- Task description
Look through the entries below and extract exactly the lines from the one containing "[140,707,187,720] HTTP ->" through the one containing "[946,767,990,779] HTTP ->", ends included.

- Task material
------------

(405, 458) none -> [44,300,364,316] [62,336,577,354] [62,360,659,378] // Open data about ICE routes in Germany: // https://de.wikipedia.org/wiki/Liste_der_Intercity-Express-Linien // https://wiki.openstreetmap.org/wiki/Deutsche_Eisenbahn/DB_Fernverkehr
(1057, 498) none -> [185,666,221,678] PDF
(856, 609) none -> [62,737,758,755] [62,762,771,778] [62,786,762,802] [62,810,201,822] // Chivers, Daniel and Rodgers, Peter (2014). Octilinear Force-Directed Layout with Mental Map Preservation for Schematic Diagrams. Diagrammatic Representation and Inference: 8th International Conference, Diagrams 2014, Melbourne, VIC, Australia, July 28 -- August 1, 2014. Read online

------------

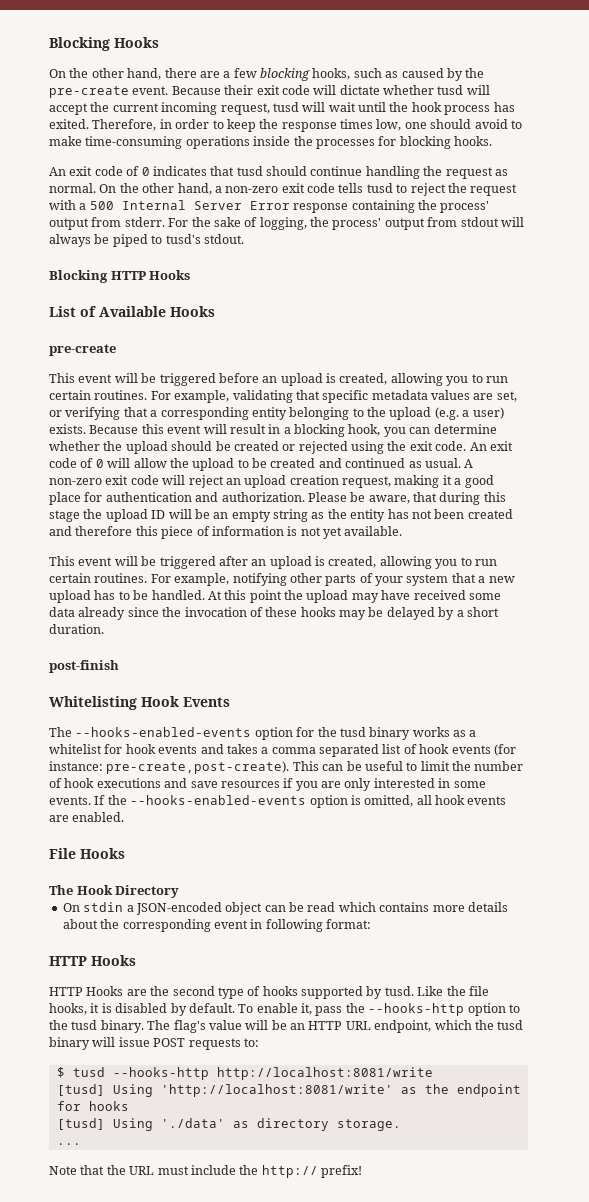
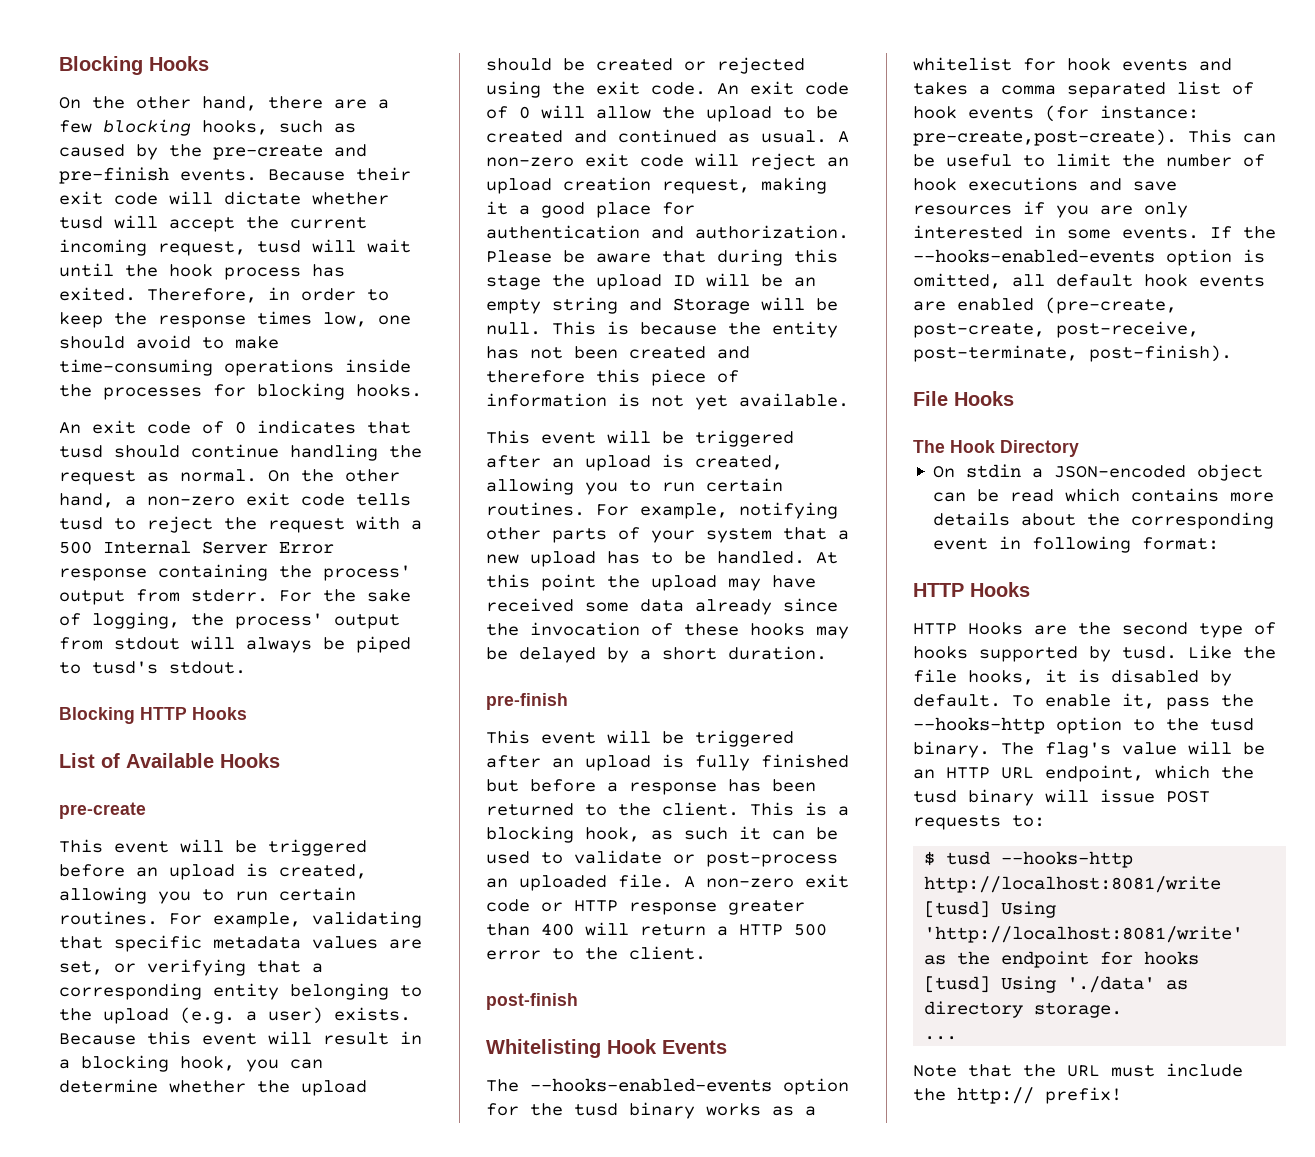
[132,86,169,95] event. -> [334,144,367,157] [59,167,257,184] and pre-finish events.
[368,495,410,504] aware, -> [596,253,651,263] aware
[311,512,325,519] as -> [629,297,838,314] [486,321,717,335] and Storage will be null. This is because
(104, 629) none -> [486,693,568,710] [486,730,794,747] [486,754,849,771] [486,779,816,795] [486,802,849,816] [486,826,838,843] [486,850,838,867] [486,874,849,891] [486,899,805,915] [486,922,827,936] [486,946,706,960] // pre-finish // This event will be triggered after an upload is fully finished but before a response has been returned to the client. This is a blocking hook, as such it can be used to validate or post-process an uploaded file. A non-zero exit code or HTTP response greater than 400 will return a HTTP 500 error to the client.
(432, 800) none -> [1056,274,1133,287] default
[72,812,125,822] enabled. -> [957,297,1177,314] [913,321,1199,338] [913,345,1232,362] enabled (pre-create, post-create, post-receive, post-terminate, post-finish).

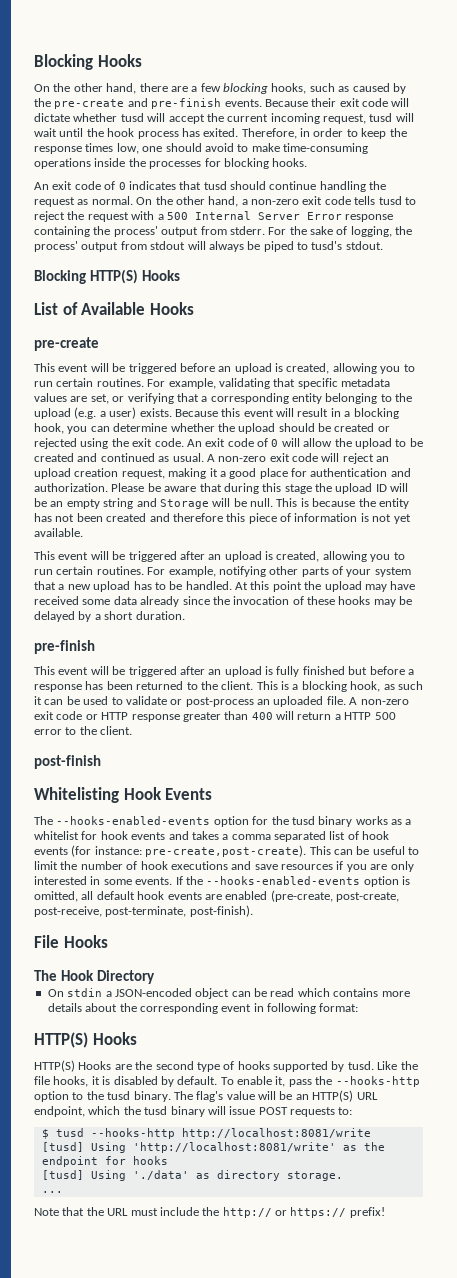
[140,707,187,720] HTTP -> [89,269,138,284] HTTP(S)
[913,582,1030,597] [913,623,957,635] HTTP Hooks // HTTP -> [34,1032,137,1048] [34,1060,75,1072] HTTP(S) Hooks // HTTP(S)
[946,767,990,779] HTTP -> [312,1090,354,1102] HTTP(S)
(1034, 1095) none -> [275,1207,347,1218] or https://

------------

- Expected answer
[140,707,187,720] HTTP -> [89,269,138,284] HTTP(S)
[913,582,1030,597] [913,623,957,635] HTTP Hooks // HTTP -> [34,1032,137,1048] [34,1060,75,1072] HTTP(S) Hooks // HTTP(S)
[946,767,990,779] HTTP -> [312,1090,354,1102] HTTP(S)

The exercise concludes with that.